> [Aim of the task] The answer should be each line of the records that contains the word "Action"; please copy them all.

> [Raw data]
● ● ● ● ●

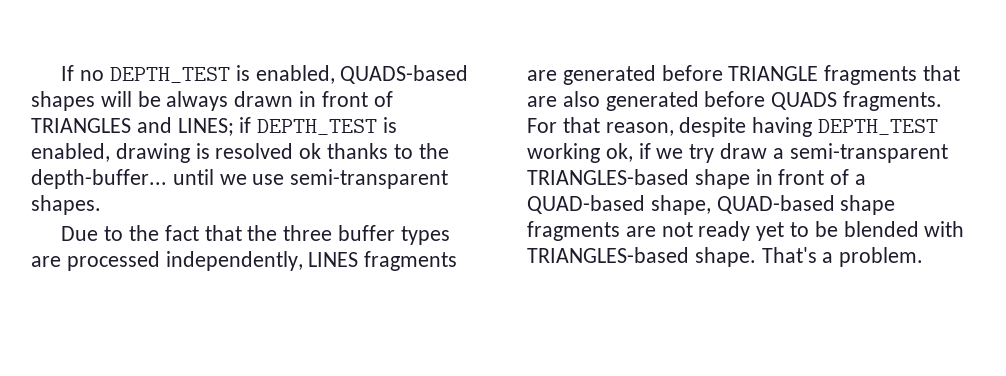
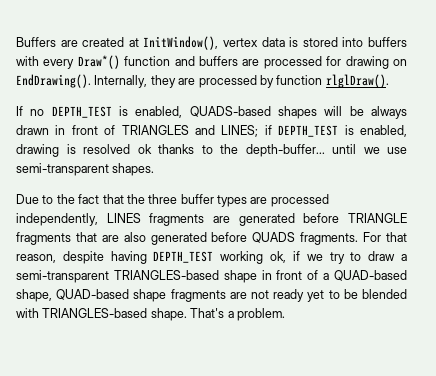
+ Buffers are created at InitWindow(), vertex data is stored into buffers with every Draw*() function and buffers are processed for drawing on EndDrawing(). Internally, they are processed by function rlglDraw().
- For that reason, despite having DEPTH_TEST working ok, if we try draw a semi-transparent TRIANGLES-based shape in front of a QUAD-based shape, QUAD-based shape fragments are not ready yet to be blended with TRIANGLES-based shape.
+ For that reason, despite having DEPTH_TEST working ok, if we try to draw a semi-transparent TRIANGLES-based shape in front of a QUAD-based shape, QUAD-based shape fragments are not ready yet to be blended with TRIANGLES-based shape.

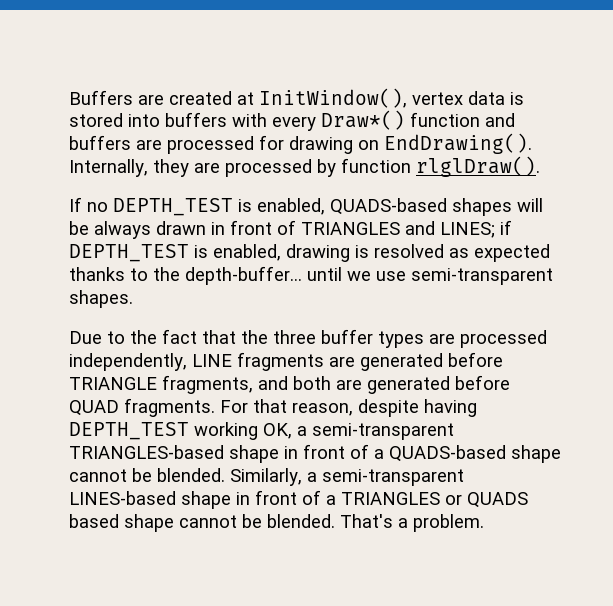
- If no DEPTH_TEST is enabled, QUADS-based shapes will be always drawn in front of TRIANGLES and LINES; if DEPTH_TEST is enabled, drawing is resolved ok thanks to the depth-buffer... until we use semi-transparent shapes.
+ If no DEPTH_TEST is enabled, QUADS-based shapes will be always drawn in front of TRIANGLES and LINES; if DEPTH_TEST is enabled, drawing is resolved as expected thanks to the depth-buffer... until we use semi-transparent shapes.
- Due to the fact that the three buffer types are processed independently, LINES fragments are generated before TRIANGLE fragments that are also generated before QUADS fragments.
+ Due to the fact that the three buffer types are processed independently, LINE fragments are generated before TRIANGLE fragments, and both are generated before QUAD fragments.
- For that reason, despite having DEPTH_TEST working ok, if we try to draw a semi-transparent TRIANGLES-based shape in front of a QUAD-based shape, QUAD-based shape fragments are not ready yet to be blended with TRIANGLES-based shape.
+ For that reason, despite having DEPTH_TEST working OK, a semi-transparent TRIANGLES-based shape in front of a QUADS-based shape cannot be blended. Similarly, a semi-transparent LINES-based shape in front of a TRIANGLES or QUADS based shape cannot be blended.

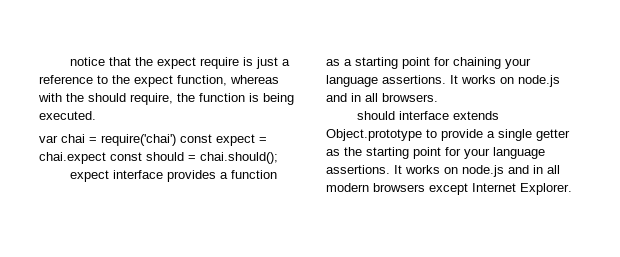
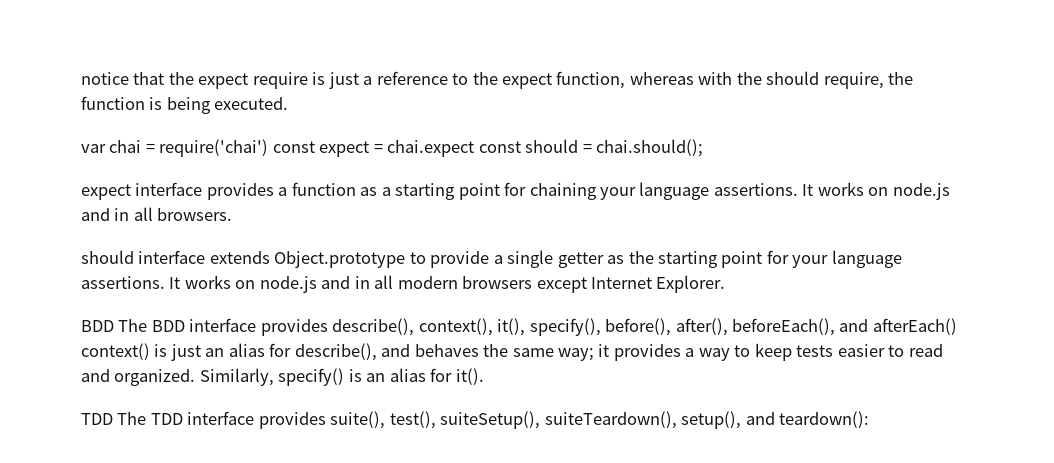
+ BDD The BDD interface provides describe(), context(), it(), specify(), before(), after(), beforeEach(), and afterEach() context() is just an alias for describe(), and behaves the same way; it provides a way to keep tests easier to read and organized. Similarly, specify() is an alias for it().
+ TDD The TDD interface provides suite(), test(), suiteSetup(), suiteTeardown(), setup(), and teardown():

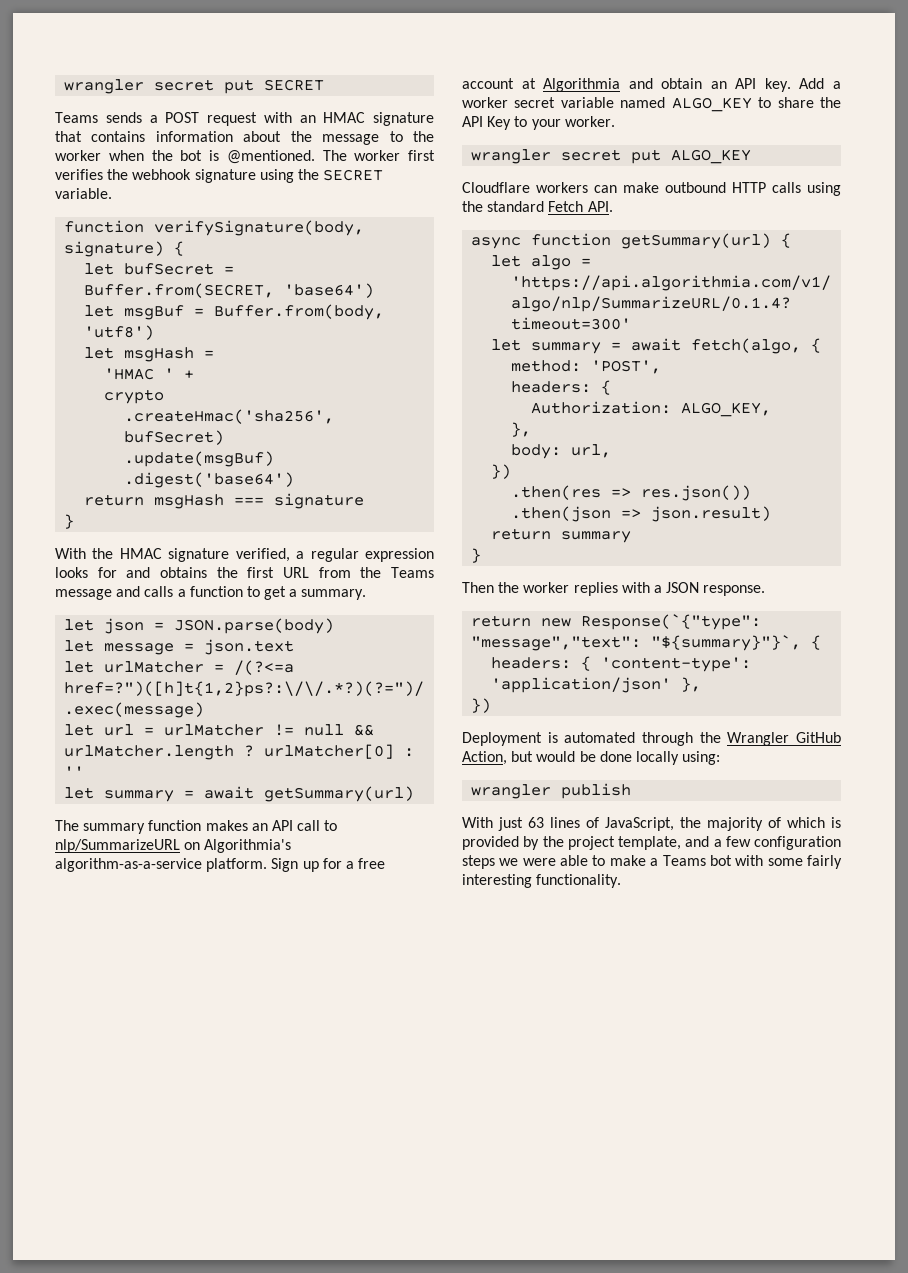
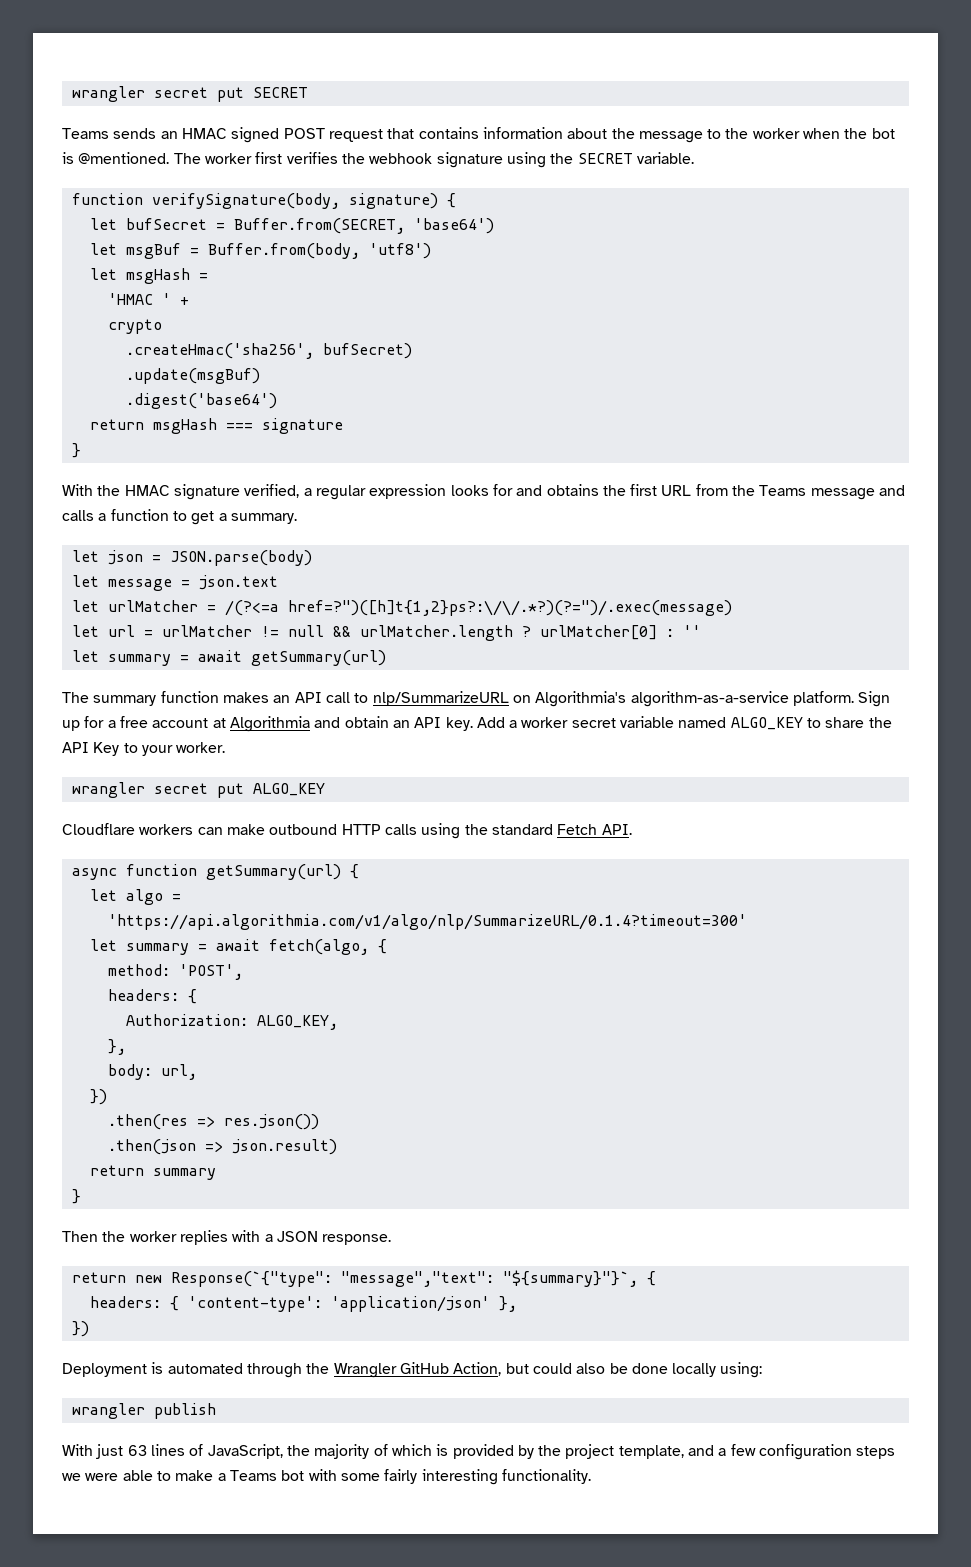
- Teams sends a POST request with an HMAC signature that contains information about the message to the worker when the bot is @mentioned.
+ Teams sends an HMAC signed POST request that contains information about the message to the worker when the bot is @mentioned.
- Deployment is automated through the Wrangler GitHub Action, but would be done locally using:
+ Deployment is automated through the Wrangler GitHub Action, but could also be done locally using:

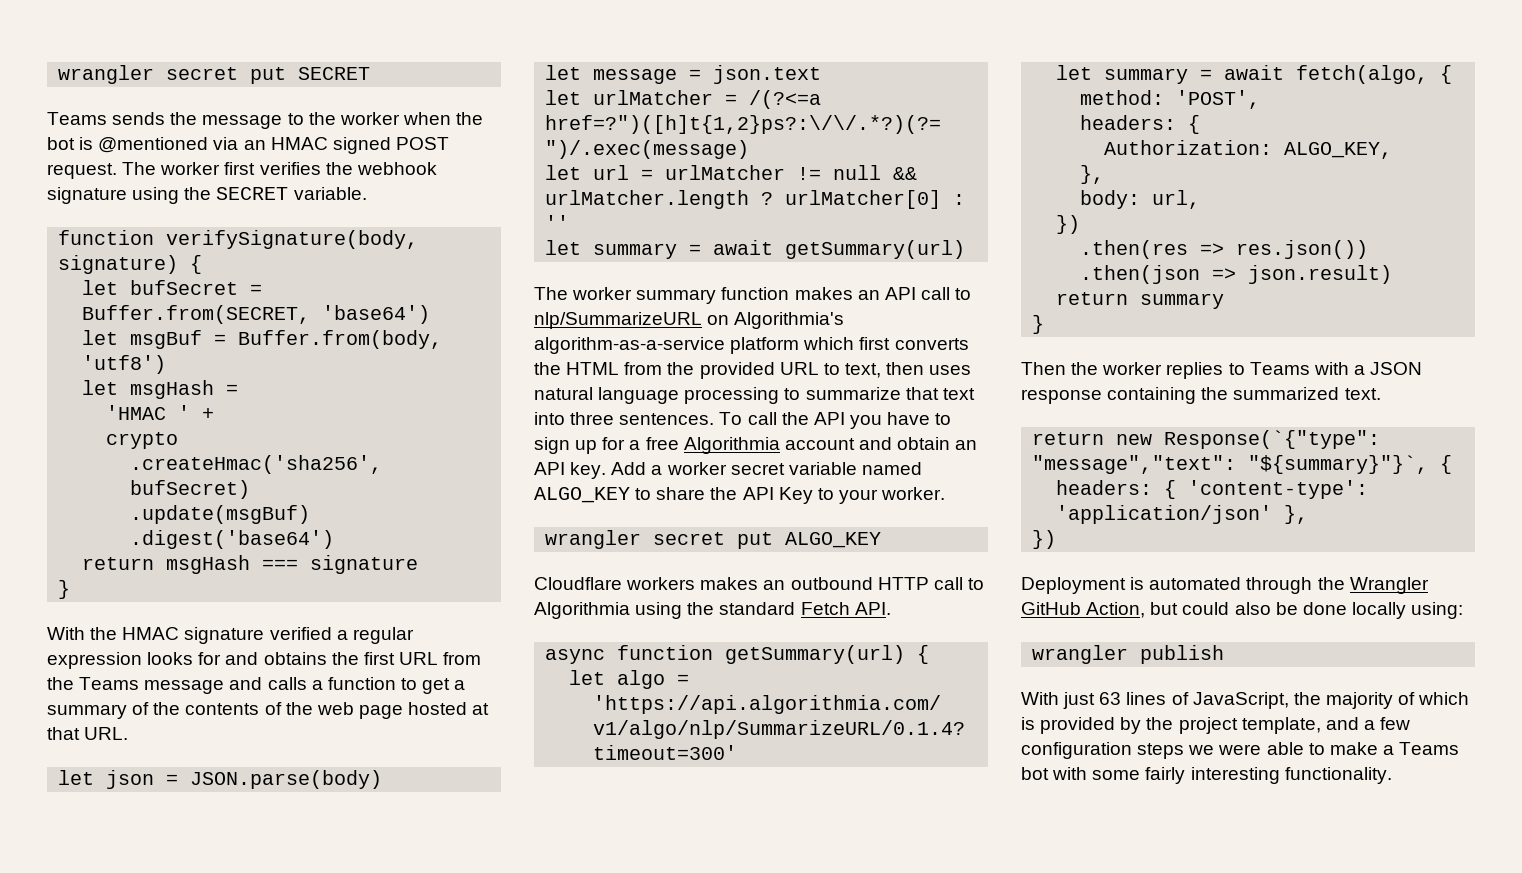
- Teams sends an HMAC signed POST request that contains information about the message to the worker when the bot is @mentioned.
+ Teams sends the message to the worker when the bot is @mentioned via an HMAC signed POST request.
- With the HMAC signature verified, a regular expression looks for and obtains the first URL from the Teams message and calls a function to get a summary.
+ With the HMAC signature verified a regular expression looks for and obtains the first URL from the Teams message and calls a function to get a summary of the contents of the web page hosted at that URL.
- The summary function makes an API call to nlp/SummarizeURL on Algorithmia's algorithm-as-a-service platform. Sign up for a free account at Algorithmia and obtain an API key.
+ The worker summary function makes an API call to nlp/SummarizeURL on Algorithmia's algorithm-as-a-service platform which first converts the HTML from the provided URL to text, then uses natural language processing to summarize that text into three sentences. To call the API you have to sign up for a free Algorithmia account and obtain an API key.
- Cloudflare workers can make outbound HTTP calls using the standard Fetch API.
+ Cloudflare workers makes an outbound HTTP call to Algorithmia using the standard Fetch API.
- Then the worker replies with a JSON response.
+ Then the worker replies to Teams with a JSON response containing the summarized text.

● ● ● ● ●

> [Problem solution]
- Deployment is automated through the Wrangler GitHub Action, but would be done locally using:
+ Deployment is automated through the Wrangler GitHub Action, but could also be done locally using:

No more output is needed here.